Lo chef Marco Garattoni all’Ancòra di Cesenatico

Il mare Adriatico è a poche centinaia di metri e l’odore di iodio con il sole che batte già forte ci proiettano in estate anche se ancora il calendario non ne dà l’ufficialità. Dallo scorso 22 aprile in viale Trento a Cesenatico ha aperto le proprie porte l’ambizioso ristorante Ancòra dello chef Agostino Iacobucci. In cucina il padrone di casa è il cesenate Marco Garattoni.

Marco, tra voi due è nata una forte amicizia che ha portato a questa nuova avventura.

L’ho conosciuto tramite il cibo: ci siamo scambiati dei consigli per dei piatti tramite web, poi dopo alcuni incontri a cena è nata questa idea.

Il cammino non era incominciato in pompa magna.

Inizialmente l’idea è stata presa superficialmente, poi, saputo dell’abbandono di questo locale, ci siamo incontrati diverse volte e gli ho spiegato la mia idea. Abbiamo steso il piano e dopo un ultimo colloquio a Bologna mi ha fatto la proposta che ho accettato in un nanosecondo.

Sei tornato alle origini, dove una volta risiedeva il ristorante Magnolia prima del trasferimento a Longiano.

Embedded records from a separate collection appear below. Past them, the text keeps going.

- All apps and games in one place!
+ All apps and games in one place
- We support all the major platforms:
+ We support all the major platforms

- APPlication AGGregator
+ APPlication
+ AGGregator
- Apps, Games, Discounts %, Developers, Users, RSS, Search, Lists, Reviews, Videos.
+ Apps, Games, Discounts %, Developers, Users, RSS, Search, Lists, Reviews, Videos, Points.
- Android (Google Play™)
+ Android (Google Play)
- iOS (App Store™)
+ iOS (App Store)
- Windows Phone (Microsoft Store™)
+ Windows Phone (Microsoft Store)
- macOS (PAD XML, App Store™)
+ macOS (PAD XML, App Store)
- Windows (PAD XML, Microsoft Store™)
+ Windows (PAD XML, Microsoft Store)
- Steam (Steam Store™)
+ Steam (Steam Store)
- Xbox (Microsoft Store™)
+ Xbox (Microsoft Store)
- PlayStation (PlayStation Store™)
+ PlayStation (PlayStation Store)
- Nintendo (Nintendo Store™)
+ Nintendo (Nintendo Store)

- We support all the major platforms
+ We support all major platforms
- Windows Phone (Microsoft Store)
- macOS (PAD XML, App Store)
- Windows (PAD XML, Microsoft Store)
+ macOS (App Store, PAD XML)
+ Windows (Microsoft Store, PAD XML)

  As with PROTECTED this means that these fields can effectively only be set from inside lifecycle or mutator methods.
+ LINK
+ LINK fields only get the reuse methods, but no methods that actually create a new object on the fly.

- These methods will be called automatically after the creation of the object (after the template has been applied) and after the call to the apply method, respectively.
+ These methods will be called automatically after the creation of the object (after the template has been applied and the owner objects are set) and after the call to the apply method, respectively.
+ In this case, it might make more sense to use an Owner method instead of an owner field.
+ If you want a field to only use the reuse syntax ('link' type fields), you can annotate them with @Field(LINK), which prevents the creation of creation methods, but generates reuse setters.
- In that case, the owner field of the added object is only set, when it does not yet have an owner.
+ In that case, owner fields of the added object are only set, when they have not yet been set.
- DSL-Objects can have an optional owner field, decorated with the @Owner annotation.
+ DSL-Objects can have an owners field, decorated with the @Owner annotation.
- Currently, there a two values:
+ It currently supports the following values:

Nonostante stessi bene da Magnolia, dopo quasi cinque anni ho scelto di cambiare strada per una questione di immagine. Ora sono più visibile. L’obiettivo è raggiungere la mia prima stella Michelin.

Siete però partiti con cautela.

Abbiamo tenuto un profilo basso. Inizialmente chiudevamo le prenotazioni con 10-15 clienti al giorno. Ora siamo più strutturati e arriviamo a circa 30 coperti. Credo che per prima cosa sia necessario conoscersi, siamo un team di 10 persone.

Una scelta particolare è stata quella di restare a riposo al martedì.

Il lunedì siamo aperti in un giorno solitamente di chiusura per i ristoranti. Mi vengono a trovare anche dei colleghi, ci studiamo sempre l’uno con l’altro.

Come è composto il menù?

In netta prevalenza è di pesce ma abbiamo qualche tipologia di carne come anatra e piccione. Personalmente amo di più quest’ultima, ma al mare deve prevalere la cucina tipica locale. Inseriamo un po’ tutte le materie prime del territorio anche povere, cercando di rivisitarle in chiave moderna.

Il risotto è il cavallo di battaglia.

Alla pescatora si faceva ‘rosso’ negli anni ’70-’80 con il brodetto di pesce. Noi lo abbiamo rivisitato: il carnaroli lo cuociamo con brodo di vongole e abbiamo creato delle salse che andiamo a nascondere alla base del piatto. Il tutto viene mantecato con olio e aggiungiamo un po’ di acidità. Sopra mettiamo una nota vegetale: una polvere di plancton verde e di cipolla. Si crea un gioco tra consistenza e gusto, anche grazie alla presenza di elementi marini come seppie e gamberetti.

Con 30 anni da compiere il prossimo 26 luglio, la gavetta è stata tanta.

Completai i miei studi al ‘Pellegrino Artusi’ di Forlimpopoli con ottimi voti. Andai subito a lavorare al Magnolia per quasi due anni. Quando finii ebbi la fortuna, tramite lo chef Faccani, di conoscere Berton. Da lui feci i classici quattro anni di formazione a Milano. Entrai a testa bassa come stagista e uscii come sous chef. Lì ho imparato a cucinare.

Poi un’esperienza determinante è stata effettuata in Spagna.

“A Barcellona venni assunto al Disfrutar per due anni nel ruolo di responsabile. Al termine del mio percorso raggiunsi la qualifica di sous chef di cucina. Devo dire che fu un’avventura molto bella e fondamentale di crescita. Quando esci da esperienze del genere hai gli occhi aperti: conosci nuovi metodi di gestione, nuove persone e cucine. Ho imparato tanto anche a livello umano”.

C’è una furiosa competizione nel settore?

Come in tutti gli ambienti, ma credo vari da persona a persona e dai caratteri. Ho amici molto stretti nel settore e mi confronto con loro, non ho persone che invidio. Penso sia uno dei lavori più belli del mondo e penso sia giusto valorizzarlo.